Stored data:
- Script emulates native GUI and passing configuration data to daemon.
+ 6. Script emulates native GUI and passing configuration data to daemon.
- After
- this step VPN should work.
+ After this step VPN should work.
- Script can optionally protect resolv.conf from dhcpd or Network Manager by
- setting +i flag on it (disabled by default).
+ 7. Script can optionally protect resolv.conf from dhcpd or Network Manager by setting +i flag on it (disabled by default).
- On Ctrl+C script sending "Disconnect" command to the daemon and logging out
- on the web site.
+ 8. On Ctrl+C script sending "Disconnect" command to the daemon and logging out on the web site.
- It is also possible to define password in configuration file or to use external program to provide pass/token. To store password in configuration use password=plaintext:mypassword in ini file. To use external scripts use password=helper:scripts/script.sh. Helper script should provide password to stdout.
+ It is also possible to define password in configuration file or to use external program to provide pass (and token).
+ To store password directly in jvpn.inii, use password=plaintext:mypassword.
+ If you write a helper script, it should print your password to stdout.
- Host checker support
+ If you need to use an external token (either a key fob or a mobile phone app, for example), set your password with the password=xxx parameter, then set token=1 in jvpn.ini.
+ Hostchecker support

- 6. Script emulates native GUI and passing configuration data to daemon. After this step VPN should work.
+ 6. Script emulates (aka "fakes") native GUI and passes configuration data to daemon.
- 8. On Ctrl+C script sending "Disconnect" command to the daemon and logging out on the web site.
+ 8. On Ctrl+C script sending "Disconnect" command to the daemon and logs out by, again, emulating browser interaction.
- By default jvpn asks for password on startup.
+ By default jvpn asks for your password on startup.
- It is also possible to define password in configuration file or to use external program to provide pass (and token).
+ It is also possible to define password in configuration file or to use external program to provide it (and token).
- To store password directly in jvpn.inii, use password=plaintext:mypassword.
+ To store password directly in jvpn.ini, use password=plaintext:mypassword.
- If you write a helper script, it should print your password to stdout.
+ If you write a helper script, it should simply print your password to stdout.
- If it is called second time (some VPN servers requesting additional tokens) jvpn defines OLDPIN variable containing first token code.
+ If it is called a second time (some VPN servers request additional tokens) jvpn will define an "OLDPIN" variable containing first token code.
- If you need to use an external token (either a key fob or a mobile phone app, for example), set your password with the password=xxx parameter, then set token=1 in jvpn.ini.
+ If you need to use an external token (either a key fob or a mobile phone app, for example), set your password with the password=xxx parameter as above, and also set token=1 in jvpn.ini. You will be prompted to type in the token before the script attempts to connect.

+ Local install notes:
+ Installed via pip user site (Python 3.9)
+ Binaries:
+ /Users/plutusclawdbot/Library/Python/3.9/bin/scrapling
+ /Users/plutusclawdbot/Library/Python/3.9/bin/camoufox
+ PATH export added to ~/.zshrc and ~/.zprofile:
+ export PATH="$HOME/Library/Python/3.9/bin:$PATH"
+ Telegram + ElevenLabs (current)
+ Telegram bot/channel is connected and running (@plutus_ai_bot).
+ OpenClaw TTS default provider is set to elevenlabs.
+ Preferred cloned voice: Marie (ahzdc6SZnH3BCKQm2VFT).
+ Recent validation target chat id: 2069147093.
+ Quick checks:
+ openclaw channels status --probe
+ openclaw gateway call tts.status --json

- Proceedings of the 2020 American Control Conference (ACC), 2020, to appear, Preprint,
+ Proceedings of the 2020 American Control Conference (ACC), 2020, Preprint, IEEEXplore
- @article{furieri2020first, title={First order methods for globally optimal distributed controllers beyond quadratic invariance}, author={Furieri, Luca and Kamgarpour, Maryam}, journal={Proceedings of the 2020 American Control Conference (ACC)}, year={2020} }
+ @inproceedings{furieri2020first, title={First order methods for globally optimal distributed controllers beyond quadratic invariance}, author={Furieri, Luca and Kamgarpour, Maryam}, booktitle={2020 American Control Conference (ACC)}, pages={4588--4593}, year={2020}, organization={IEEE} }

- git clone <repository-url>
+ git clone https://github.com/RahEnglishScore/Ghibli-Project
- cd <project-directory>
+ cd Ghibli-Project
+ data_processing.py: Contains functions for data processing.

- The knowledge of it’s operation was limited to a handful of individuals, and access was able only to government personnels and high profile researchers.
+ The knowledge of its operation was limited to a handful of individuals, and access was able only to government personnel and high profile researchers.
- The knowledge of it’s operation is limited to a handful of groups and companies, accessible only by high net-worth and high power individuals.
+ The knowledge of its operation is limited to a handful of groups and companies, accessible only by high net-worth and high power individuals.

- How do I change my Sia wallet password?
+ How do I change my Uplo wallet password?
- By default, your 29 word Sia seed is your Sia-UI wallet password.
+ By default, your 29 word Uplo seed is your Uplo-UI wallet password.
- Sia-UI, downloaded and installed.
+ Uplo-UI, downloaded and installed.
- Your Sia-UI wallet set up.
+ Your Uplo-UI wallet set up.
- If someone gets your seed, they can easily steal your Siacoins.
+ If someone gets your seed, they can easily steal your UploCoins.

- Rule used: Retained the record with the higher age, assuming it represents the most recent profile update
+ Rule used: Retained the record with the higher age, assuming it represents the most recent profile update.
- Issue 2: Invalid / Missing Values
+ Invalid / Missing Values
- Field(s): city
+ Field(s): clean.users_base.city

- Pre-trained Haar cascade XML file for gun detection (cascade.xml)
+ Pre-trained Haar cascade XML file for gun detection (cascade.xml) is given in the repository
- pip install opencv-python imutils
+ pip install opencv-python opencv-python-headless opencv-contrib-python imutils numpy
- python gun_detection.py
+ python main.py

Work required: Of the lines in the data, report each one containing the string "logging".

Answer to this exercise:
- On Ctrl+C script sending "Disconnect" command to the daemon and logging out
+ 8. On Ctrl+C script sending "Disconnect" command to the daemon and logging out on the web site.
- 8. On Ctrl+C script sending "Disconnect" command to the daemon and logging out on the web site.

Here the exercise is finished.